A dead bug on its back

Once tracked down, the fix was thankfully simple. I replaced that too-DRY reference to PORT with more duplication. I defined the default port number independently in Flask and gunicorn so there would be no dependency between the service layer and the application layer:

bind = f":{os.environ.get('PORT', 8080)}" # port to use for application

With this change, the application does not exist until worker.init_process(). The segmentation fault is gone.

(It’s unlikely I’d have noticed this bug if I had only been testing on Linux servers. I prefer the lower overhead of local testing when possible, but this is a good reminder that the platform sometimes does still matter. Cross-platform code is hard.)
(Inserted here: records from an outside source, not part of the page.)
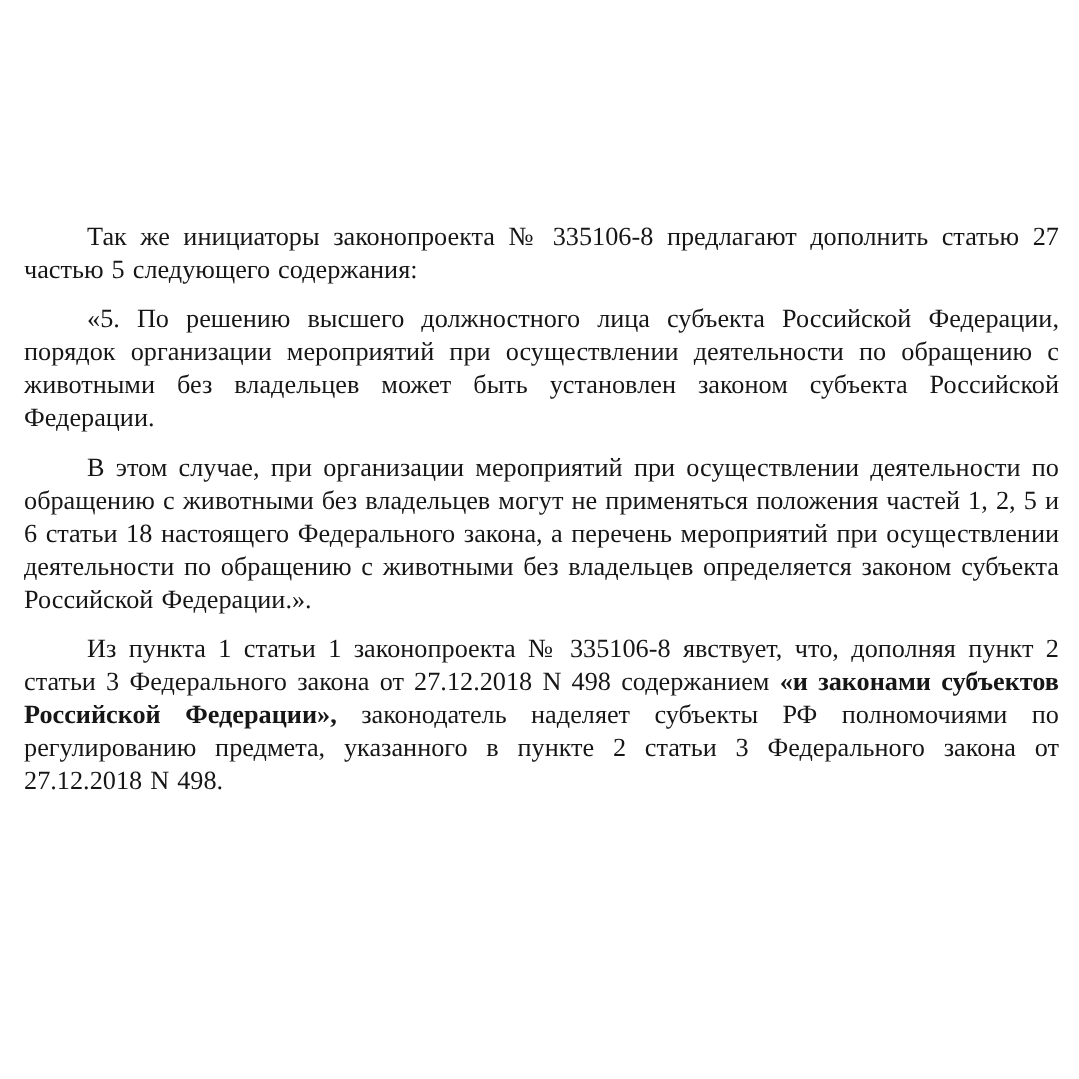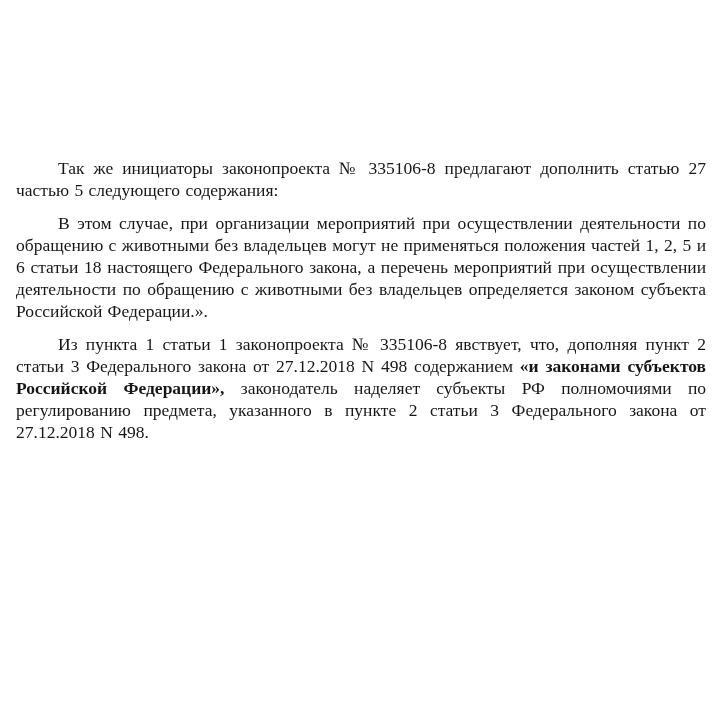--- a/index.html
+++ b/index.html
@@ -24,7 +24,7 @@
   .doc-body {
     position: absolute;
     left: 16px;
-    top: 157px;
+    top: 146px;
     width: 690px;
   }
   .para {

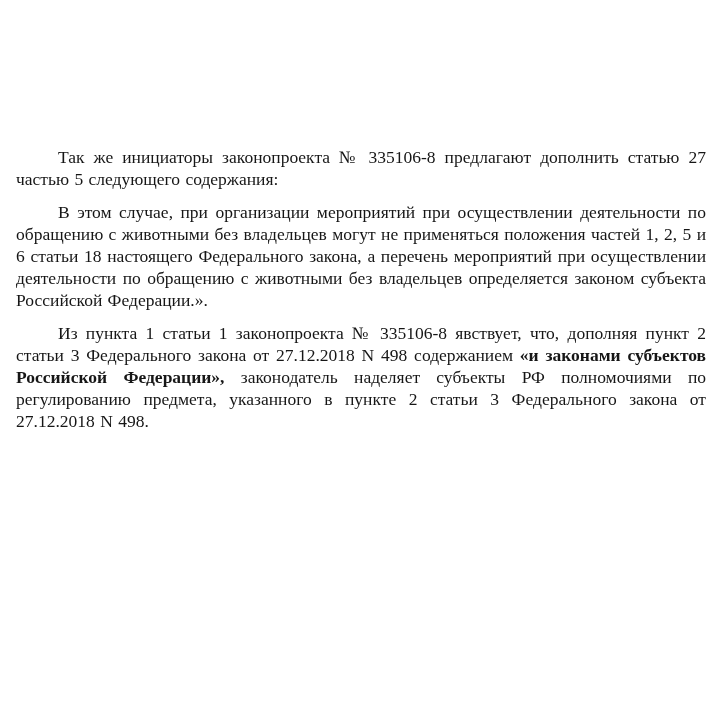--- a/index.html
+++ b/index.html
@@ -45,6 +45,7 @@
 <div class="page" style="background: rgb(255, 255, 255); color: rgb(22, 22, 22);">
   <div class="doc-body">
       <p class="para"><span>Так же инициаторы законопроекта № 335106-8 предлагают дополнить статью 27 частью 5 следующего содержания:</span></p>
+      <p class="para"><span>«5. По решению высшего должностного лица субъекта Российской Федерации, порядок организации мероприятий при осуществлении деятельности по обращению с животными без владельцев может быть установлен законом субъекта Российской Федерации.</span></p>
       <p class="para"><span>В этом случае, при организации мероприятий при осуществлении деятельности по обращению с животными без владельцев могут не применяться положения частей 1, 2, 5 и 6 статьи 18 настоящего Федерального закона, а перечень мероприятий при осуществлении деятельности по обращению с животными без владельцев определяется законом субъекта Российской Федерации.».</span></p>
       <p class="para"><span>Из пункта 1 статьи 1 законопроекта № 335106-8 явствует, что, дополняя пункт 2 статьи 3 Федерального закона от 27.12.2018 N 498 содержанием </span><span class="bold">«и законами субъектов Российской Федерации»,</span><span> законодатель наделяет субъекты РФ полномочиями по регулированию предмета, указанного в пункте 2 статьи 3 Федерального закона от 27.12.2018 N 498.</span></p>
     </div>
My takeaway from this debugging experience is “weirdness propagates from initial decisions”. Python, gunicorn and Flask mostly play nice together, but it’s because they’re built on each others’ crazy (and a lot of eyes).

The chains I see are:

  1. Python web app developers aren’t trusted to write applications that can run indefinitely. –> gunicorn eschews the two most common forking patterns in favor of a “fork-then-load” pattern that maximizes the ease with which an application can be reinitialized in the worker.
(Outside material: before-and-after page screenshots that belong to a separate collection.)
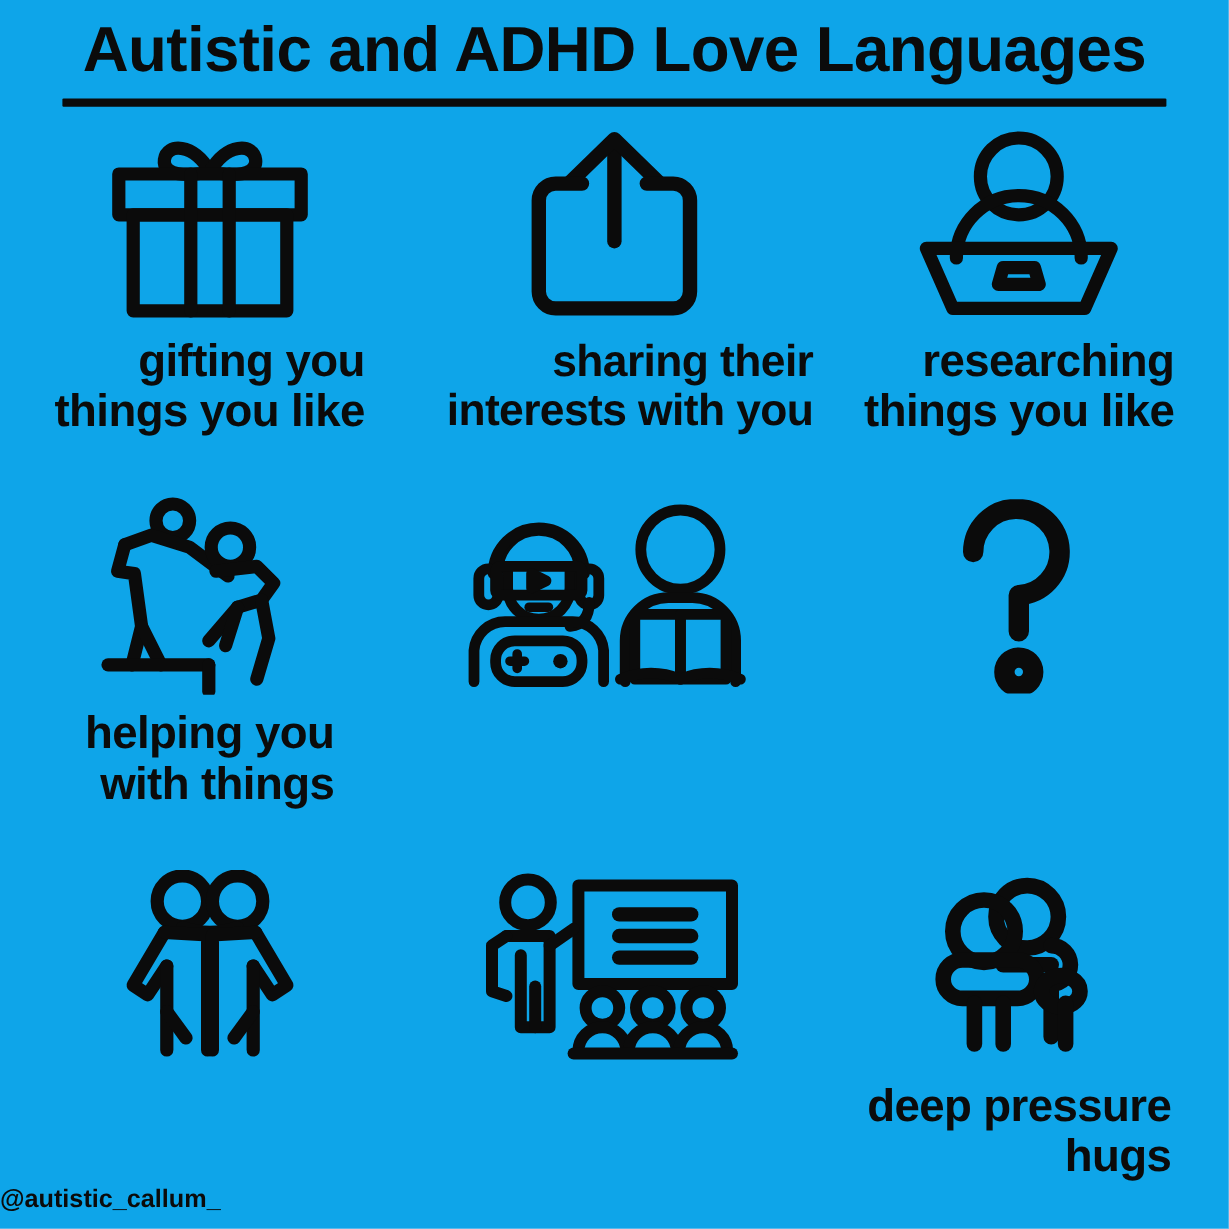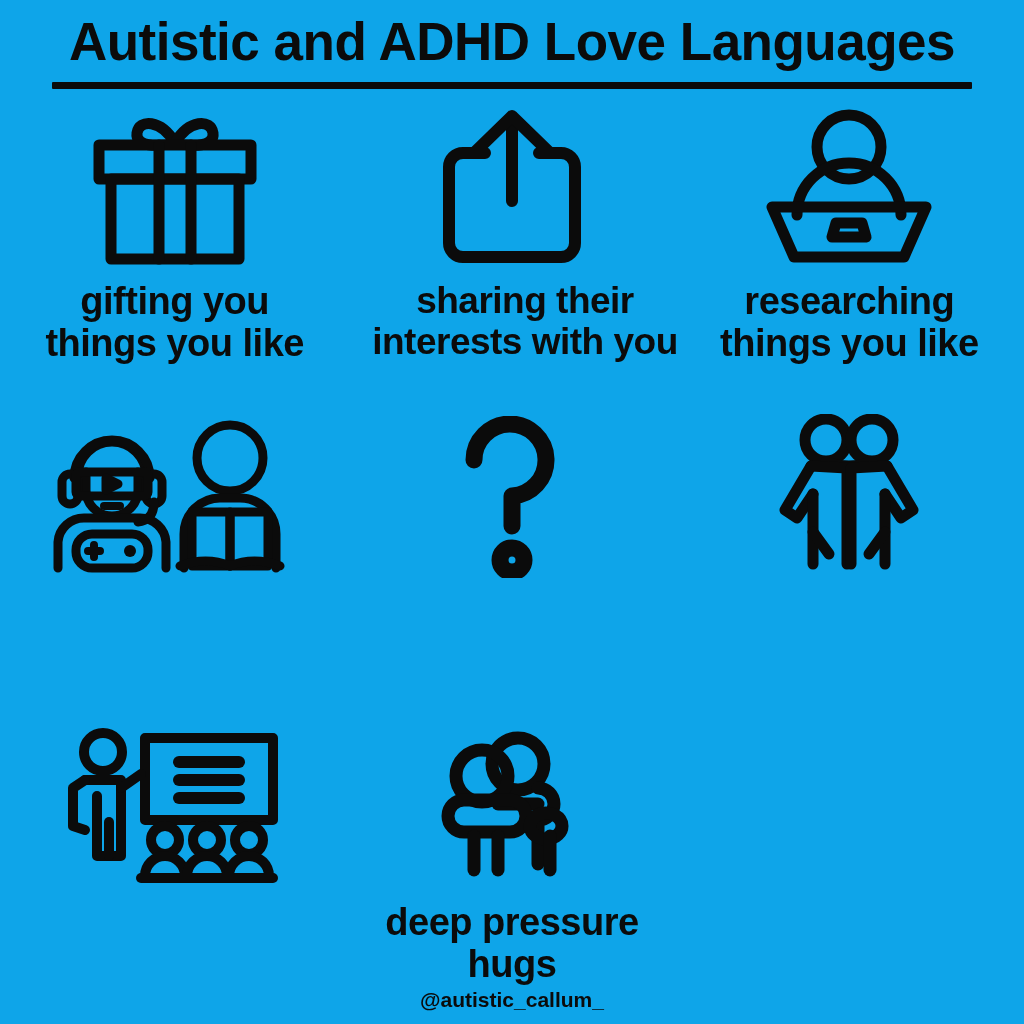--- a/index.html
+++ b/index.html
@@ -77,7 +77,7 @@
 
   .cell-label {
     margin-top: 6px;
-    text-align: center;
+    text-align: right;
     font-size: 38px;
     font-weight: bold;
     line-height: 1.12;

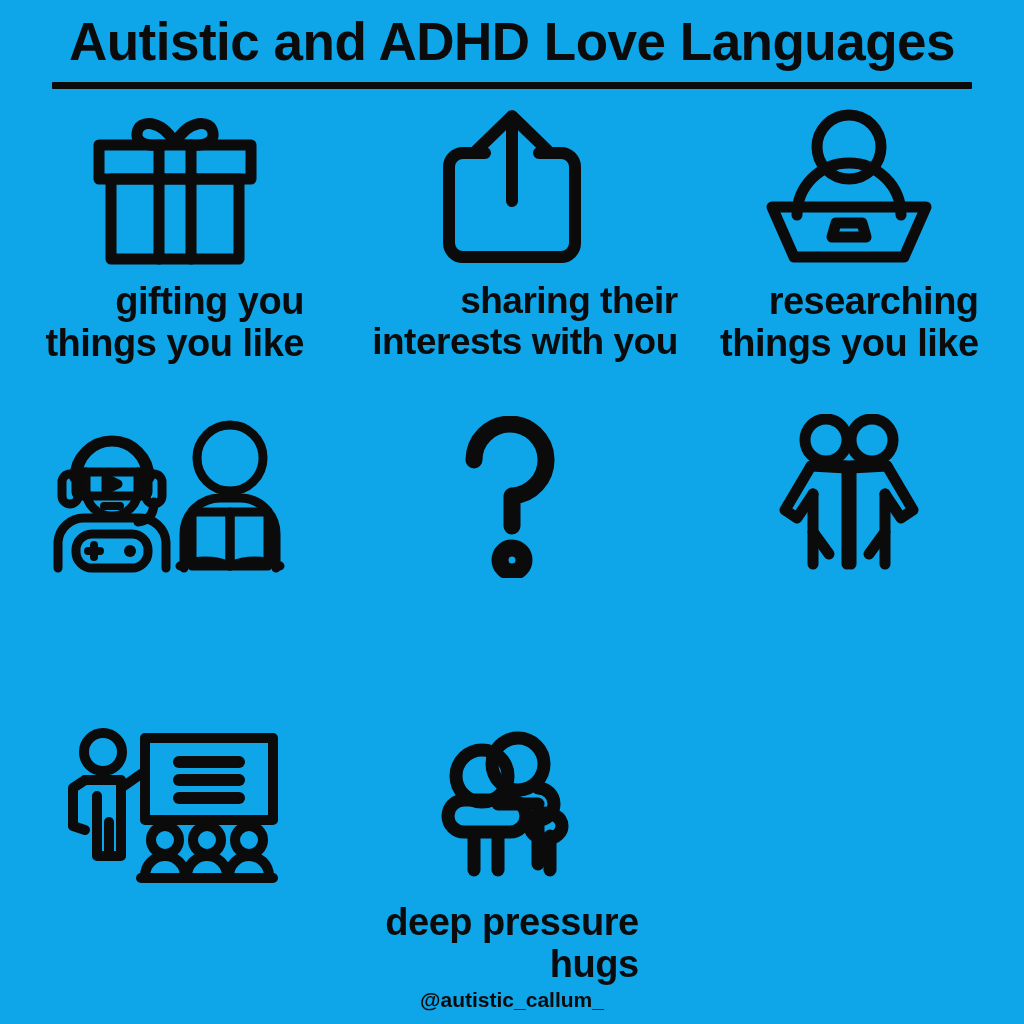--- a/index.html
+++ b/index.html
@@ -161,6 +161,29 @@
       <div class="cell-label">researching<br>things you like</div>
     </div>
 
+    <div class="cell">
+      <div class="icon-wrap">
+        <svg width="185" height="165" viewBox="0 0 185 165" fill="none" stroke="#0b0b0b" stroke-width="11" stroke-linecap="round" stroke-linejoin="round">
+
+          <circle cx="62" cy="20" r="14"></circle>
+
+          <path d="M22 40 L44 32 L76 42 L108 66"></path>
+
+          <path d="M22 40 L16 62 L30 64 L36 108 L28 140"></path>
+          <path d="M36 108 L52 140"></path>
+
+          <line x1="8" y1="140" x2="92" y2="140"></line>
+          <line x1="92" y1="140" x2="92" y2="162"></line>
+
+          <circle cx="110" cy="42" r="16"></circle>
+
+          <path d="M98 62 L132 58 L146 72 L136 86 L116 92 L92 120"></path>
+          <path d="M136 86 L142 118 L132 152"></path>
+          <path d="M116 92 L106 124"></path>
+        </svg>
+      </div>
+      <div class="cell-label">helping you<br>with things</div>
+    </div>
 
     <div class="cell">
       <div class="icon-wrap">

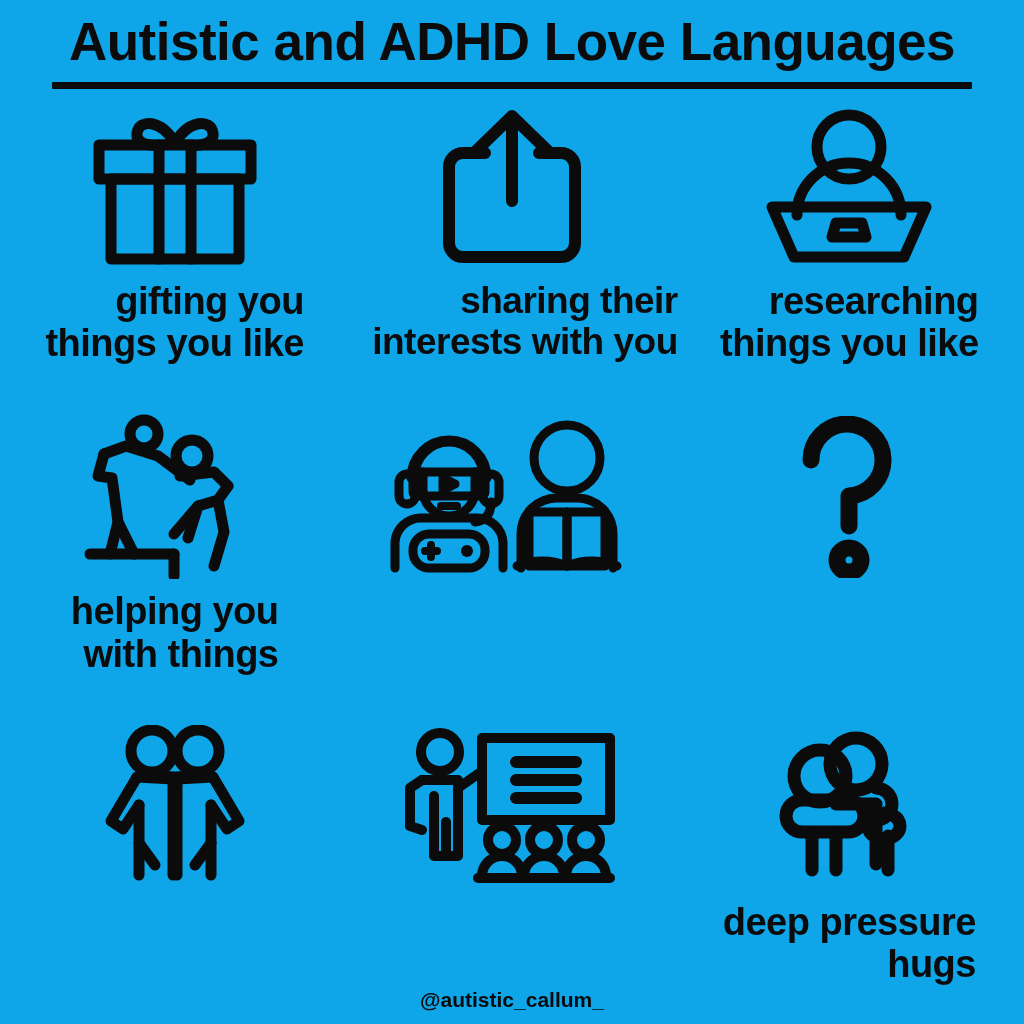--- a/index.html
+++ b/index.html
@@ -95,7 +95,6 @@
     left: 0;
     right: 0;
     bottom: 12px;
-    text-align: center;
     font-size: 21px;
     font-weight: bold;
     letter-spacing: 0px;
    • “Load-everything-in-parent-then-fork-without-exec” is very memory efficient, since the children processes all share a single copy of read-only memory. Gunicorn doesn’t use this pattern, because it would mean memory leaks and other code issues would require more complexity to fix than a quick reload in the child process. (The gunicorn documentation seems to dissuade users from loading the app before fork: “By preloading an application you can save some RAM resources as well as speed up server boot times. Although, if you defer application loading to each worker process, you can reload your application code easily by restarting workers.”)
    • “Fork-then-exec” is very safe, since the child process memory is completely replaced and you can’t accidentally get into deadlock. Gunicorn doesn’t use this pattern, because it would require spawning entirely new processes each time a worker child died, and process creation is pretty slow. (I’m still surprised by this, honestly; it’s not really that slow to create new processes, especially not compared to application lifetimes. Maybe I’m missing something.)
    • “Fork-without-exec-then-load” is what gunicorn opts to use. This approach uses more memory and it’s more dangerous, but it means reinitializing the user’s application each time something goes wrong is very lightweight.
  2. Python is a scripting language in which all keywords are real statements that get executed, rather than some of them being declarations. –> It is possible to execute substantial amounts of code just by using the import keyword.
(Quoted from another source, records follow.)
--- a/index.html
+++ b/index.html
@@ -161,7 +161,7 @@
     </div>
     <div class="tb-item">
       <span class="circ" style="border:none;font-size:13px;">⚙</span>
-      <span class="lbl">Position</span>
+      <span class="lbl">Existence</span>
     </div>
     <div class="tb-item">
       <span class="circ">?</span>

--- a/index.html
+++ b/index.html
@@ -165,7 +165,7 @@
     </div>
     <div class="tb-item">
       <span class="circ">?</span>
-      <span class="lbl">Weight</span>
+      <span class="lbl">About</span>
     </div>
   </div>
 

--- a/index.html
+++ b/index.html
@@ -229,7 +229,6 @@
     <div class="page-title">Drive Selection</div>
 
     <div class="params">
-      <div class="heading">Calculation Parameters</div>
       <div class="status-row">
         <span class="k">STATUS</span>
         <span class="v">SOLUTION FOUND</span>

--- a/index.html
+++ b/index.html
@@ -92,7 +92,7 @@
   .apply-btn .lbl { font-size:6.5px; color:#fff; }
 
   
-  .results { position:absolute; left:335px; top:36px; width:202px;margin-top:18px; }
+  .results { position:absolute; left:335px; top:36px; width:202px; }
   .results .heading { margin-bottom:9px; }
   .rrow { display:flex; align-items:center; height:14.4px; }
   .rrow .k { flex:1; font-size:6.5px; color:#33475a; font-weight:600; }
  3. Configuring callbacks and other complex functionality is easiest if the config file is itself Python. –> In gunicorn, the config file can have side-effects. Nothing limits config to declaring parameter values.

  4. Python and almost all its libraries are intended to run cross-platform. –> There are potentially bugs lurking in Python’s interactions with environments, because testing all code in all environment configurations is hard.

An image cut horizontally. Above ground there are trees. Below ground there is a dense interconnected network of white fungi and tree roots.

Everything interacts with everything else when you look deep enough.


Sherlock Holmes was my companion throughout this journey:

When you have eliminated the impossible, whatever remains, however improbable, must be the truth.

I investigated a number of wrong hypotheses along the way, from which I learned a ton – but this tale is quite long just covering what really was going on. I did not expect gunicorn in particular to work quite the way it does.